The majority of the world is concerned with basic survival - finding food and water for themselves and their children, avoiding armed conflict. They can't afford to be choosy about "fulfilling work" - they struggle to find anything at all that will generate enough to barter for their next meal. I think I have learned enough rudimentary economics to let go of the belief that hanging onto my own misery would somehow atone for theirs, but I absolutely cannot accept this happy life as though it were somehow all mine to keep.

So, starting now, 10% of all my net sales profits will go to Medecins Sans Frontieres. (And of course, as a knitter, I will send the numbers to Stephanie for Tricoteuses Sans Frontieres.) I suppose it might be prudent to wait for the end of the year, tot up the numbers, see if my business is in the black overall, etc. etc. but I feel a sense of urgency to just get on with it.

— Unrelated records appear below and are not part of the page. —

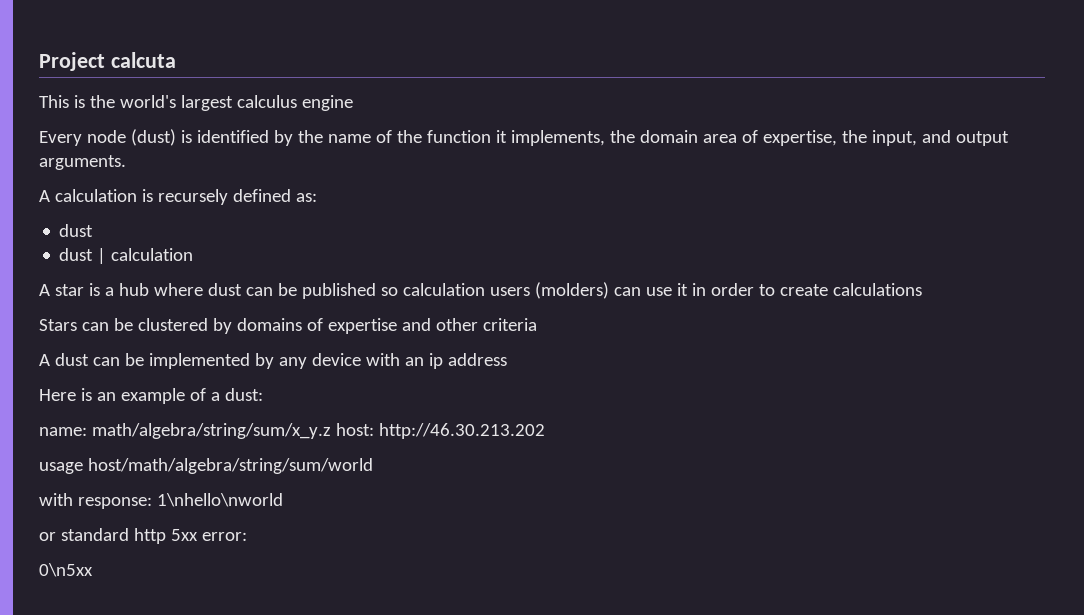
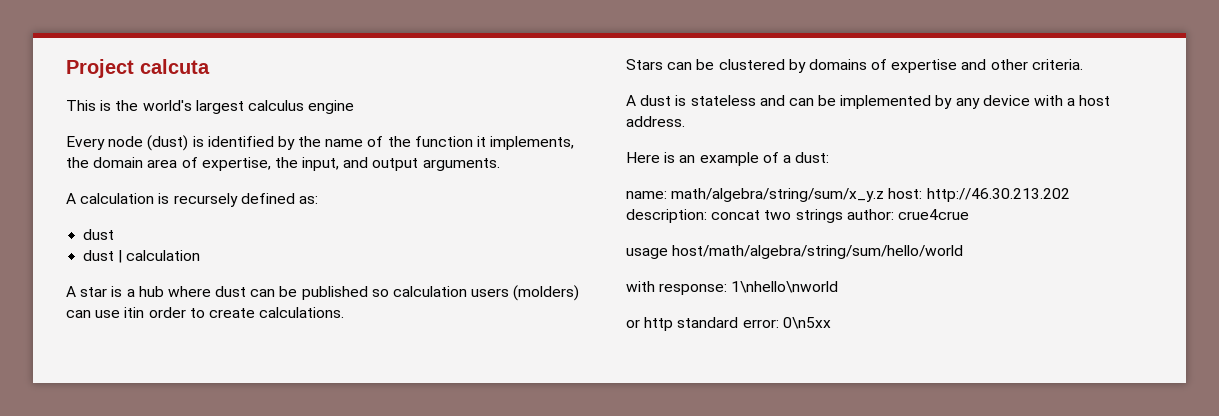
[676,283,706,296] it in -> [124,307,145,318] itin
[832,283,922,296] calculations -> [259,307,345,318] calculations.
[482,318,537,331] criteria -> [1031,59,1083,70] criteria.
(89, 359) none -> [675,95,785,106] is stateless and
[404,353,507,369] an ip address -> [1067,95,1111,106] [626,116,685,127] a host address.
(545, 431) none -> [626,209,969,223] description: concat two strings author: crue4crue
[87,458,373,474] host/math/algebra/string/sum/world -> [672,245,964,259] host/math/algebra/string/sum/hello/world
[60,528,198,544] standard http 5xx -> [644,317,739,331] http standard
(247, 536) // -> (779, 323) none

Which brings me to one other small ethical dilemma: should I advertise that fact? I see folks advertising that "a percentage of all.... goes to...... charity" all the time, but to do it myself feels uncomfortably like a marketing ploy. I'm not even sure if it is truely an ethical issue, or perhaps simply reflects my innate discomfort with self-promotion.

Tuesday, February 06, 2007

Not So Fast

The good news: the pattern (Meg Swansen's Lace Shawl from the Fall 2005 Vogue Knitting - sorry about leaving out the details earlier) is dead easy and this mohair-silk is incomparably lovely stuff.

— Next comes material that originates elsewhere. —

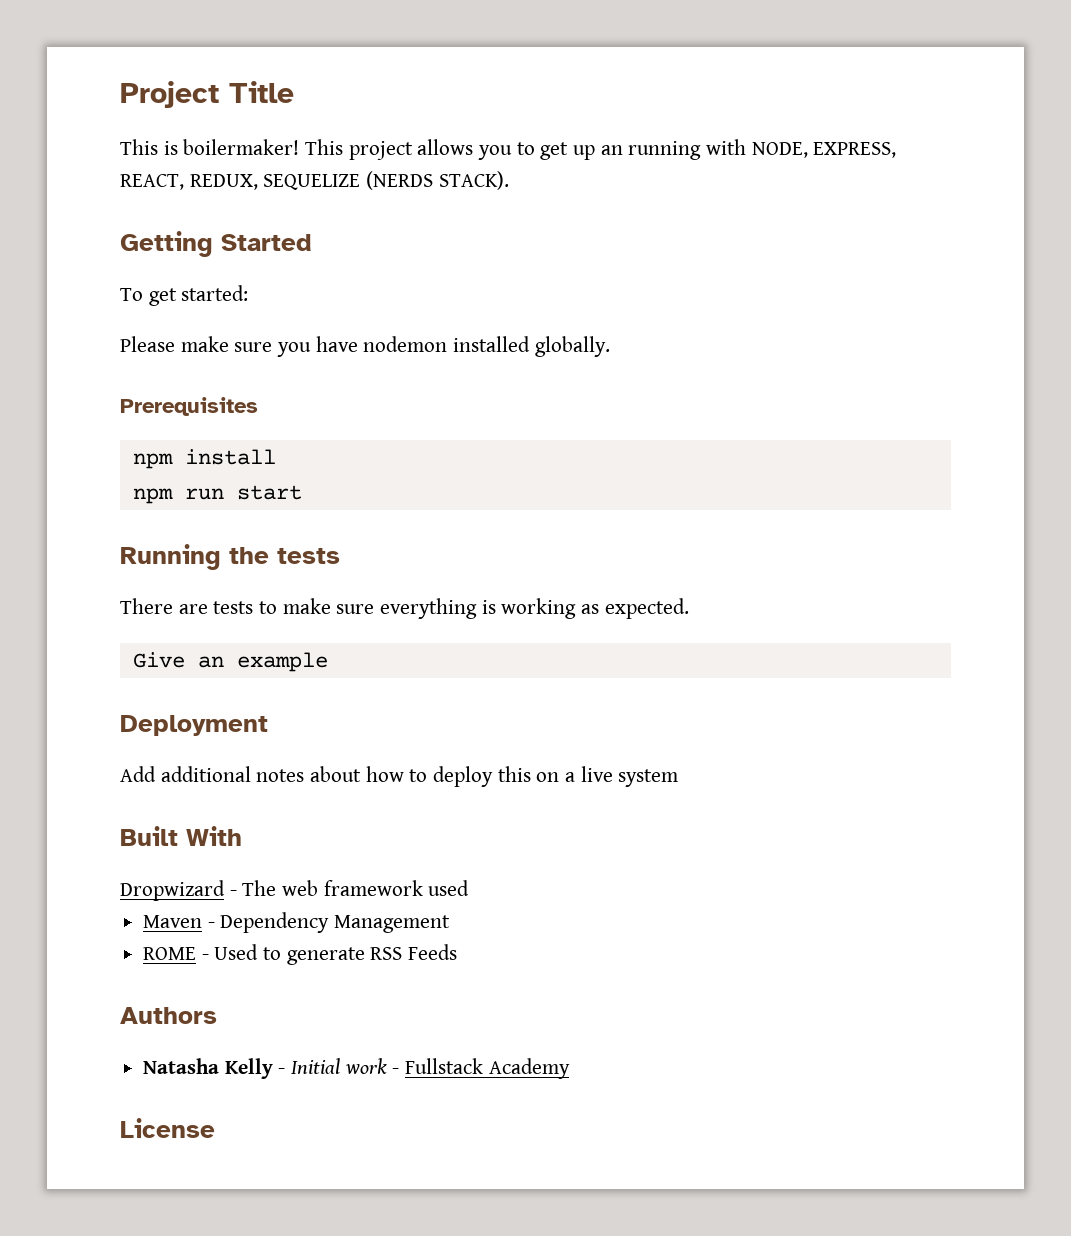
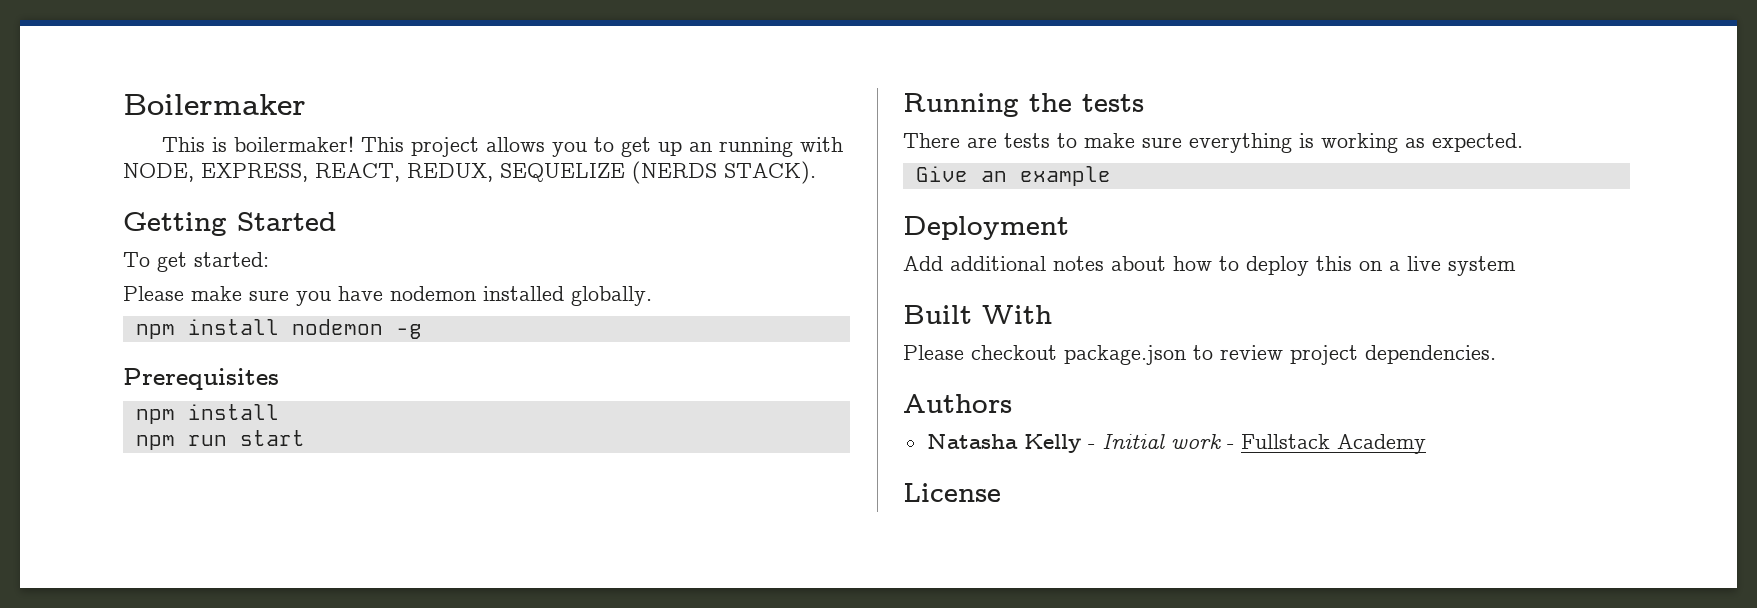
[120,81,294,108] Project Title -> [123,94,306,115] Boilermaker
(610, 346) none -> [135,319,422,339] // npm install nodemon -g
[120,880,470,901] [143,912,451,933] [143,944,458,965] Dropwizard - The web framework used // Maven - Dependency Management // ROME - Used to generate RSS Feeds -> [903,345,1496,365] Please checkout package.json to review project dependencies.

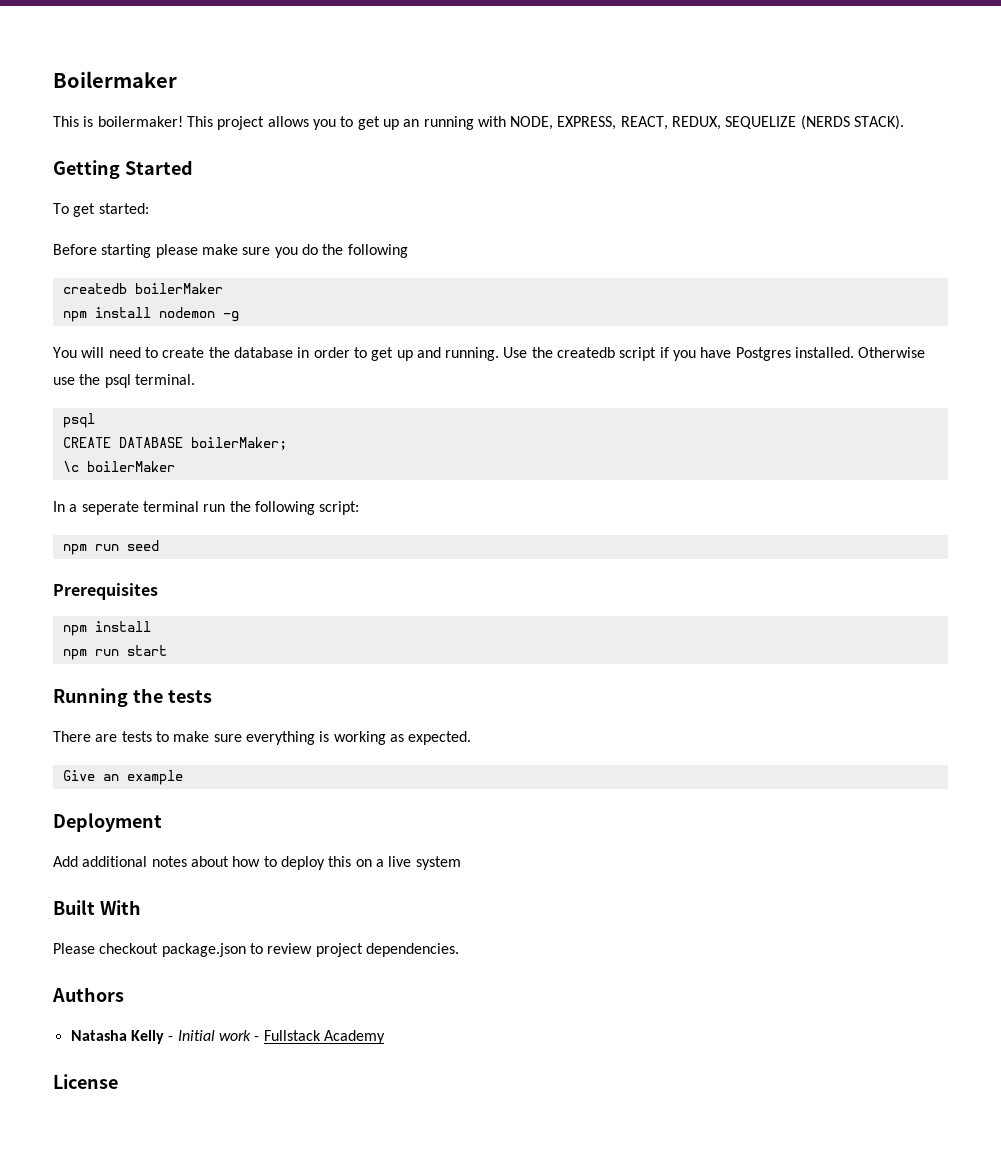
[123,286,652,306] [135,319,422,339] Please make sure you have nodemon installed globally. // npm install nodemon -g -> [53,244,408,258] [62,283,223,294] [62,307,239,322] [53,347,926,361] [53,374,195,388] [62,413,95,428] [62,437,287,450] [62,461,175,472] [53,501,360,515] [62,540,159,555] Before starting please make sure you do the following // createdb boilerMaker // npm install nodemon -g // You will need to create the database in order to get up and running. Use the createdb script if you have Postgres installed. Otherwise use the psql terminal. // psql // CREATE DATABASE boilerMaker; // \c boilerMaker // In a seperate terminal run the following script: // npm run seed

The bad news: I am finding it mindbogglingly finicky yarn to knit with. Most definitely NOT the "knit without looking" sort of project I had in mind, and unless there is a very steep kinesthetic learning curve, I don't have a snowball's chance in Hades (or right here, for that matter - it's been worryingly warm for the last week) of tossing this oh-so-fetchingly over my shoulders before the end of the month.

This represents an hour's knitting:
Now, I'm no Wendy, but I normally zip along at a pretty respectable pace. Granted, I had to redo the provisional cast-on (my first ever) a couple of times, but still.... Yeesh. It's the k1p1 into the double yarnovers that is getting to me - that second yo loop just glues itself to the following stitch, and the little hairy bits stick together, looking for all the world like a single loop. Thankfully that maneuver only occurs on two of the 8 rows in the pattern repeat.

Monday, February 05, 2007

Weekend Recap

The weekend was a resounding success - so much so that I don't have any knitting to show you! Not only were sales good, but I had some lovely serendipitous conversations that were validating and encouraging in areas where I had harbored deep self-doubt. As for my "high end" worries - the hotel staff could not have been more gracious and welcoming, and I felt completely at home in that environment. Odd in a way, and reassuring - because I have never partaken of social elitism or its trappings - even the forms normally taken for granted in my former profession - and I half feared I would be out of my depth in an environment with such extreme wealth. It appears that professionalism and people skills will carry the day.

I am exhilarated and exhausted, and have a large "to do" list to tackle before next weekend - but there will be knitting. Because hotel lobbies are exceedingly drafty in winter - and an artist who knits really ought to have a selection of stunning cardigans and scarves with which to warm her shivery self.